REQUIREMENT: Reproduce, exactly, the lines of the material below from the line containing "payment method: direct debit -> PayPal" through the line containing "Love Knot Solitaire Ring Setting: none -> 3", with both end lines included and nothing else.

PROVIDED RECORDS:
-- Opening Marker --
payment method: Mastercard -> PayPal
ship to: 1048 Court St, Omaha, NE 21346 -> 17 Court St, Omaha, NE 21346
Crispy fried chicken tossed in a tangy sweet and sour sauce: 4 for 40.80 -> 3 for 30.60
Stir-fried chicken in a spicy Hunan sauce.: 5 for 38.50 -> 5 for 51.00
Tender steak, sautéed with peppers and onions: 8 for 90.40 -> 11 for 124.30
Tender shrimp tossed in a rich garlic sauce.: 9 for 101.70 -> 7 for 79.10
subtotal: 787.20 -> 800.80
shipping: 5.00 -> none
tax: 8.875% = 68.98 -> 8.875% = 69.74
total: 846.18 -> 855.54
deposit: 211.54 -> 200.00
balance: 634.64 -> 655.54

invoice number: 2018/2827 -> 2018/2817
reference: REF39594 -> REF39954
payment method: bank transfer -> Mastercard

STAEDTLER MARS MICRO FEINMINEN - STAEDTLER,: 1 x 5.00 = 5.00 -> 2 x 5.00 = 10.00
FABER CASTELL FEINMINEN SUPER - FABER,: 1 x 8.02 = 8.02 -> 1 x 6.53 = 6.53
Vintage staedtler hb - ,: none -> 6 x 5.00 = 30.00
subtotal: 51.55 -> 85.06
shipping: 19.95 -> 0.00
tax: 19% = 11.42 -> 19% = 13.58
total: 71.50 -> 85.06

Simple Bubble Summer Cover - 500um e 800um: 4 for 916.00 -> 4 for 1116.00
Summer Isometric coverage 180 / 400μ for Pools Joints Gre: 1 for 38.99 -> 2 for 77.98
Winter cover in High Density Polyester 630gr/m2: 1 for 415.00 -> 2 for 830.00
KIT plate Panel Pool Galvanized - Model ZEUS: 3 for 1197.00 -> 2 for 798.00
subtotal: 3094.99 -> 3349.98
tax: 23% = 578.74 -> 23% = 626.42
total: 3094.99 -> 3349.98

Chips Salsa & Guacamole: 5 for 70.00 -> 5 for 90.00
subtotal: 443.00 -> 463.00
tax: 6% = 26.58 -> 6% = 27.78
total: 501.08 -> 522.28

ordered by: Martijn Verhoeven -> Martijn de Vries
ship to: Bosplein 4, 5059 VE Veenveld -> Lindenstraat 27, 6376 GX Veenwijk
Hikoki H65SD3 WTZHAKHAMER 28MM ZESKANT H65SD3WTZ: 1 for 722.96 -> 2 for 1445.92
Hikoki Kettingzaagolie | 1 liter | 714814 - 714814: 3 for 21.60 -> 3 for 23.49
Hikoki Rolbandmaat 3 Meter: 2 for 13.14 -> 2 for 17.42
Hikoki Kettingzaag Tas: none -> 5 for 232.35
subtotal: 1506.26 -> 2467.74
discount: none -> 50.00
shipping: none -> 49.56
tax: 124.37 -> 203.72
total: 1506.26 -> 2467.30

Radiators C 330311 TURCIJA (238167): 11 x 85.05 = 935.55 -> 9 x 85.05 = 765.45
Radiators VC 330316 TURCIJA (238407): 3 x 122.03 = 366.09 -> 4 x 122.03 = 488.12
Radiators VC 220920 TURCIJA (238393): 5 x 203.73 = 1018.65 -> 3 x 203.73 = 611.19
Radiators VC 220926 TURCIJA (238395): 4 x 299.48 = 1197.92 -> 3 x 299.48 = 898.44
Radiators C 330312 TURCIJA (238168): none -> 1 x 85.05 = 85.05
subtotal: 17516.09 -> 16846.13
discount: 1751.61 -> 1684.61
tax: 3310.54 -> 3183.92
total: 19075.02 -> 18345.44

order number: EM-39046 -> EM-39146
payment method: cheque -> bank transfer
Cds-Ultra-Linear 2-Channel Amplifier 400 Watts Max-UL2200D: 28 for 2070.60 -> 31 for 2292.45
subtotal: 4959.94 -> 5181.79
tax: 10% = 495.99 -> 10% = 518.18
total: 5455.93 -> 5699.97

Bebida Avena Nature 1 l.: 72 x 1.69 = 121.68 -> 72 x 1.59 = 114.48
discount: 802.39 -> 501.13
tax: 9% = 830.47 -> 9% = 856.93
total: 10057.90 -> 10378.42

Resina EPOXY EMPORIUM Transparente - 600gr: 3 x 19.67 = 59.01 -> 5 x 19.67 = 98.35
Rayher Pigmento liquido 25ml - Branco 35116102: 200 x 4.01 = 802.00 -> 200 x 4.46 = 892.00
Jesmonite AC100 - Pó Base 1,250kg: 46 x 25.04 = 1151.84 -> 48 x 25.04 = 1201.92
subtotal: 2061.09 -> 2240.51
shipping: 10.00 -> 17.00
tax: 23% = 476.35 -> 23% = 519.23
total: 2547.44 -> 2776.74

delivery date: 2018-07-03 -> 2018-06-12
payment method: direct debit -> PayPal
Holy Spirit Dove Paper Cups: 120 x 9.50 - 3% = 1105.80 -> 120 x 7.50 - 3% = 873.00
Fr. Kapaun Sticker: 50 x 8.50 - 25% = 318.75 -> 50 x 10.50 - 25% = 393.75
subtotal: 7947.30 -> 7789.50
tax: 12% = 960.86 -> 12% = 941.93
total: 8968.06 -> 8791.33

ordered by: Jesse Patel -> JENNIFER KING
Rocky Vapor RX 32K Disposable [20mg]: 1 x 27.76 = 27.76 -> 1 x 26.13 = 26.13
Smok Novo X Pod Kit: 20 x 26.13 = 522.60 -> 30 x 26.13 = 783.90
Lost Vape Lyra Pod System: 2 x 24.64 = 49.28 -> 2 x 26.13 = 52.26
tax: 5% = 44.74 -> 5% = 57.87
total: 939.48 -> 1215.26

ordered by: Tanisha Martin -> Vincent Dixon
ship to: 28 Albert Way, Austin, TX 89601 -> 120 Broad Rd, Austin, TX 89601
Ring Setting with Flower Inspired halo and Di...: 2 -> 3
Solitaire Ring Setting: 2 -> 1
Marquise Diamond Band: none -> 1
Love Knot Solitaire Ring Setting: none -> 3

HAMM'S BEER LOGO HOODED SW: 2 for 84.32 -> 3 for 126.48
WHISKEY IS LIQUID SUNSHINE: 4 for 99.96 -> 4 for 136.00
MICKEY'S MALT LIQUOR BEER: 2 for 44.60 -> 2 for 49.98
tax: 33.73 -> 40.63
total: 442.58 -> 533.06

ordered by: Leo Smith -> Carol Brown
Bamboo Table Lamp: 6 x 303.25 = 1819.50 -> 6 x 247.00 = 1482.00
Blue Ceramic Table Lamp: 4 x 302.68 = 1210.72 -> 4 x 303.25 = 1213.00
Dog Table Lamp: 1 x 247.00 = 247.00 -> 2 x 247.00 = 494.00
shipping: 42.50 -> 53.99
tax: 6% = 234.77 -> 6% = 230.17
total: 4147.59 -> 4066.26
-- Closing Marker --
ANSWER SPACE:
payment method: direct debit -> PayPal
Holy Spirit Dove Paper Cups: 120 x 9.50 - 3% = 1105.80 -> 120 x 7.50 - 3% = 873.00
Fr. Kapaun Sticker: 50 x 8.50 - 25% = 318.75 -> 50 x 10.50 - 25% = 393.75
subtotal: 7947.30 -> 7789.50
tax: 12% = 960.86 -> 12% = 941.93
total: 8968.06 -> 8791.33

ordered by: Jesse Patel -> JENNIFER KING
Rocky Vapor RX 32K Disposable [20mg]: 1 x 27.76 = 27.76 -> 1 x 26.13 = 26.13
Smok Novo X Pod Kit: 20 x 26.13 = 522.60 -> 30 x 26.13 = 783.90
Lost Vape Lyra Pod System: 2 x 24.64 = 49.28 -> 2 x 26.13 = 52.26
tax: 5% = 44.74 -> 5% = 57.87
total: 939.48 -> 1215.26

ordered by: Tanisha Martin -> Vincent Dixon
ship to: 28 Albert Way, Austin, TX 89601 -> 120 Broad Rd, Austin, TX 89601
Ring Setting with Flower Inspired halo and Di...: 2 -> 3
Solitaire Ring Setting: 2 -> 1
Marquise Diamond Band: none -> 1
Love Knot Solitaire Ring Setting: none -> 3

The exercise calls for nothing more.